Now, with Tillerson gone, a crucial role in Trump’s administration is on the line, and it’s suspected that important Cabinet members will undergo the same fate soon. As of last night, National Security Advisor H.R. McMaster was replaced by John Bolton. It is clear Trump wishes to remove any and all who disagree with him as the Mueller probe heats up. Trump’s shakeups and the political turmoil on Capitol Hill are slowly unraveling. On March 22, Trump’s leading lawyer on the special counsel investigation, John Dowd, resigned. Unsurprisingly, his resignation came as Trump’s aim toward a more aggressive strategy was allegedly caused discord between them.

On March 20, Republican Senator Jeff Flake of Arizona tweeted a plea in response to this erratic behavior and the instability currently shaking the White House: “We are begging the president not to fire the special counsel. Don't create a constitutional crisis. Congress cannot preempt such a firing. Our only constitutional remedy is after the fact, through impeachment.” The question remaining is, will it reach that point?

The White House is spiraling out of control, and Trump’s strategic “shake-ups” represent more of a ploy and a near-desperate attempt to better handle the Mueller investigation as it enlarges and endangers Trump’s standing. No better example illustrates this than Trump’s increasingly vocal attacks on Mueller in the past few days. Per usual, he has displayed his displeasure on Twitter incessantly.
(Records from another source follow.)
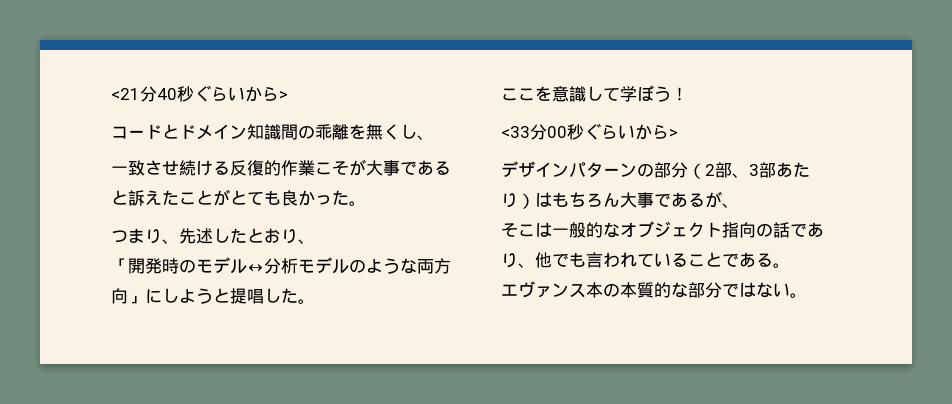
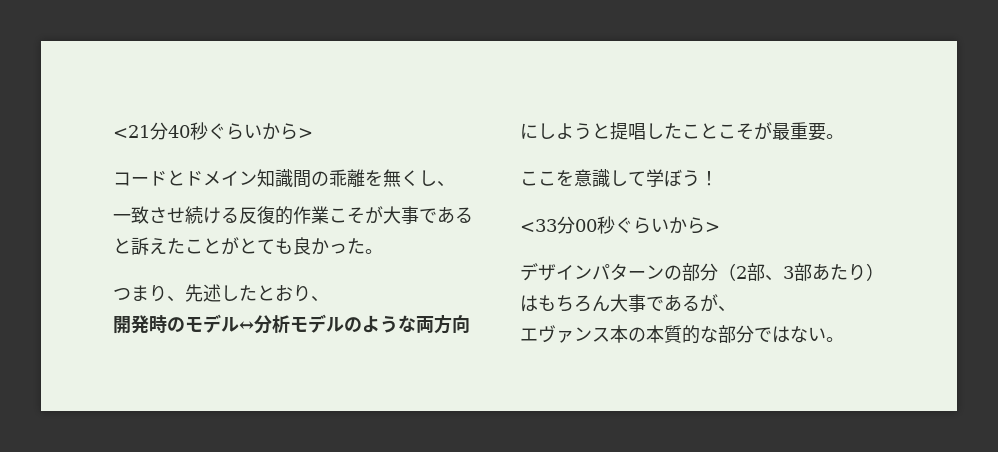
[111,258,128,272] 「 -> (329, 299) none
[128,295,145,304] 」 -> (470, 324) none
(298, 295) none -> [682,122,826,141] ことこそが最重要
[501,221,824,238] [501,252,790,268] // そこは一般的なオブジェクト指向の話であり、他でも言われていることである。 -> (736, 309) none

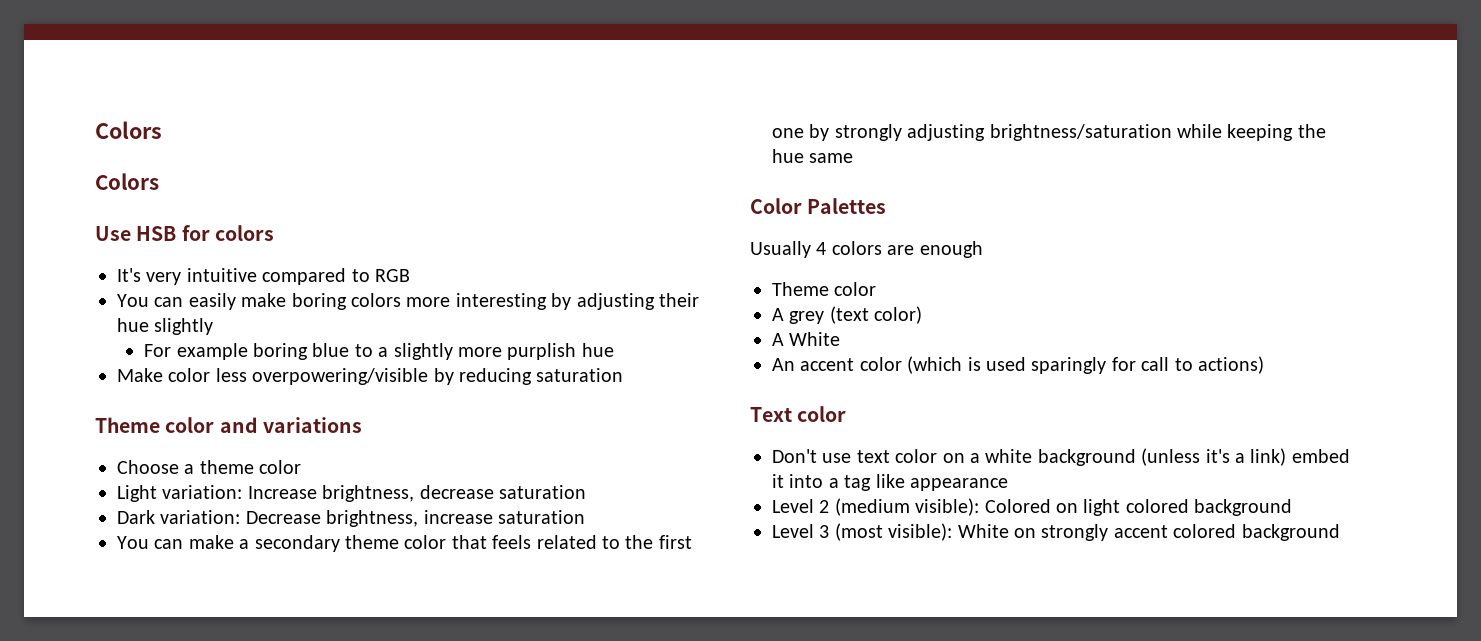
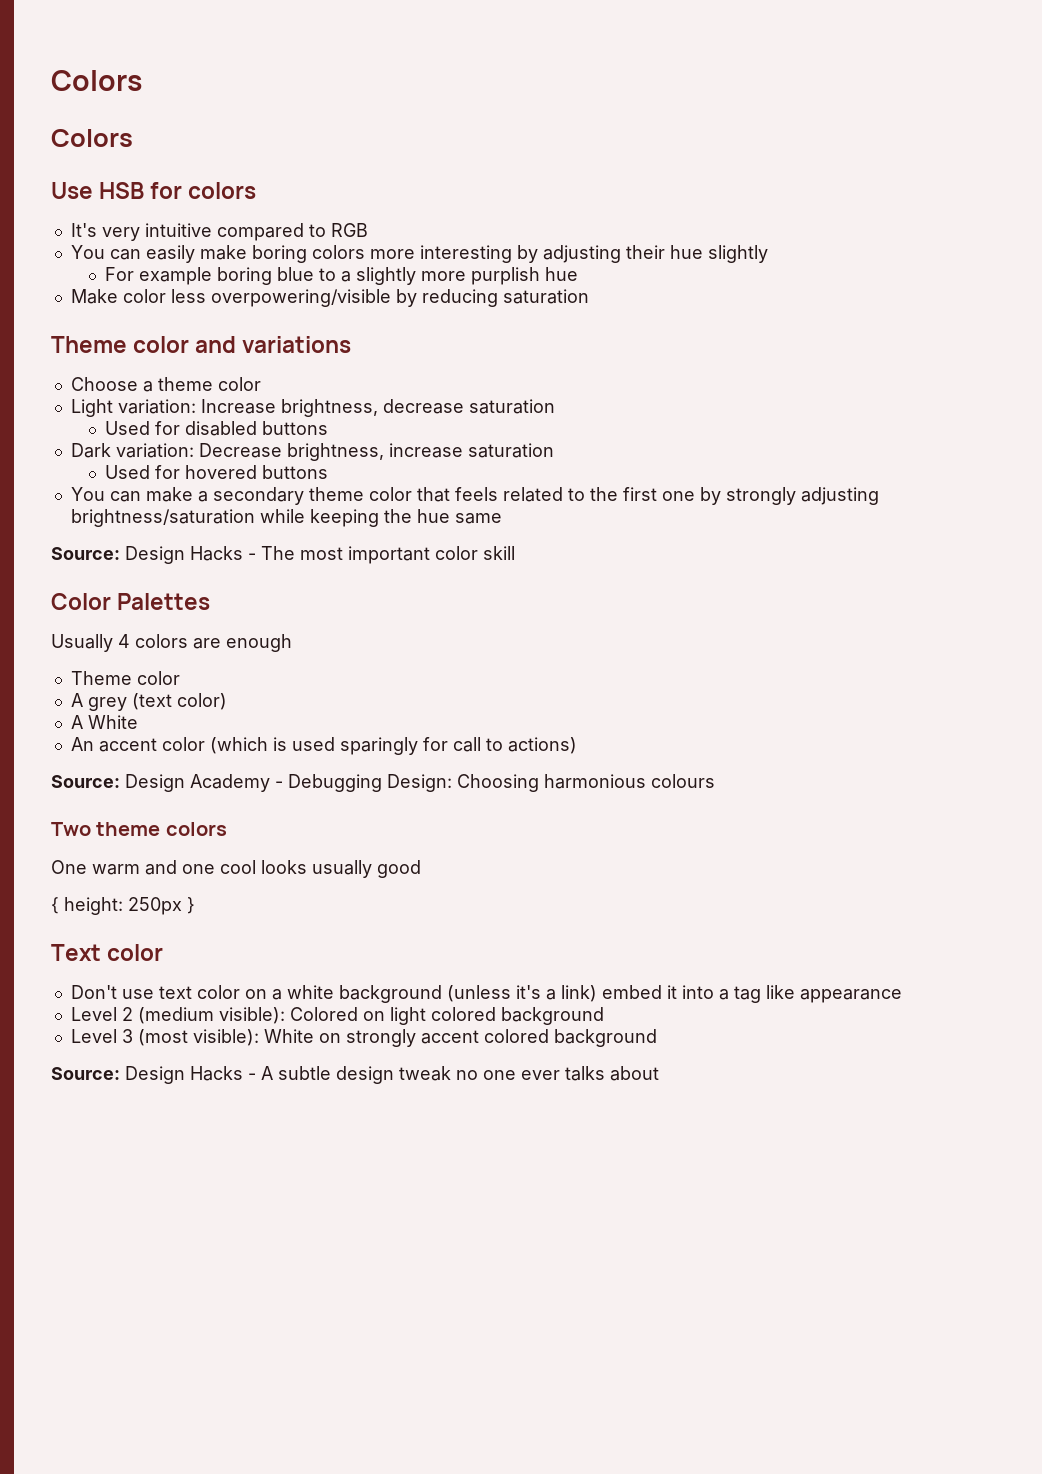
(586, 492) none -> [105,421,329,436] // Used for disabled buttons
(585, 517) none -> [105,465,329,479] // Used for hovered buttons
(854, 158) none -> [51,546,515,564] // Source: Design Hacks - The most important color skill
(1264, 365) none -> [51,774,715,792] [51,822,227,836] [51,860,421,878] [51,897,195,915] // Source: Design Academy - Debugging Design: Choosing harmonious colours // Two theme colors // One warm and one cool looks usually good // { height: 250px }
(1340, 532) none -> [51,1066,659,1084] // Source: Design Hacks - A subtle design tweak no one ever talks about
On March 19, he implicitly referred to the investigation as a “total WITCH HUNT with massive conflicts of interest” and a day before, he called out Mueller’s team for having “13 hardened Democrats, some big Crooked Hillary supporters, and Zero Republicans.” He ended the tweet with a staunch “And yet, there is NO COLLUSION!” His frantic tweeting and his impetuous behavior continues as volatility overwhelms and uncertainty is on the rise.

Trump isn’t one to listen to advice when he feels strongly about something. After Putin’s re-election, Trump was criticized for congratulating him for winning in what many deemed an undemocratic election. Although it seems radical, things may very well stay in this state of unpredictability. History tends to repeat itself, and Trump’s own Saturday Night Massacre may just be in the works.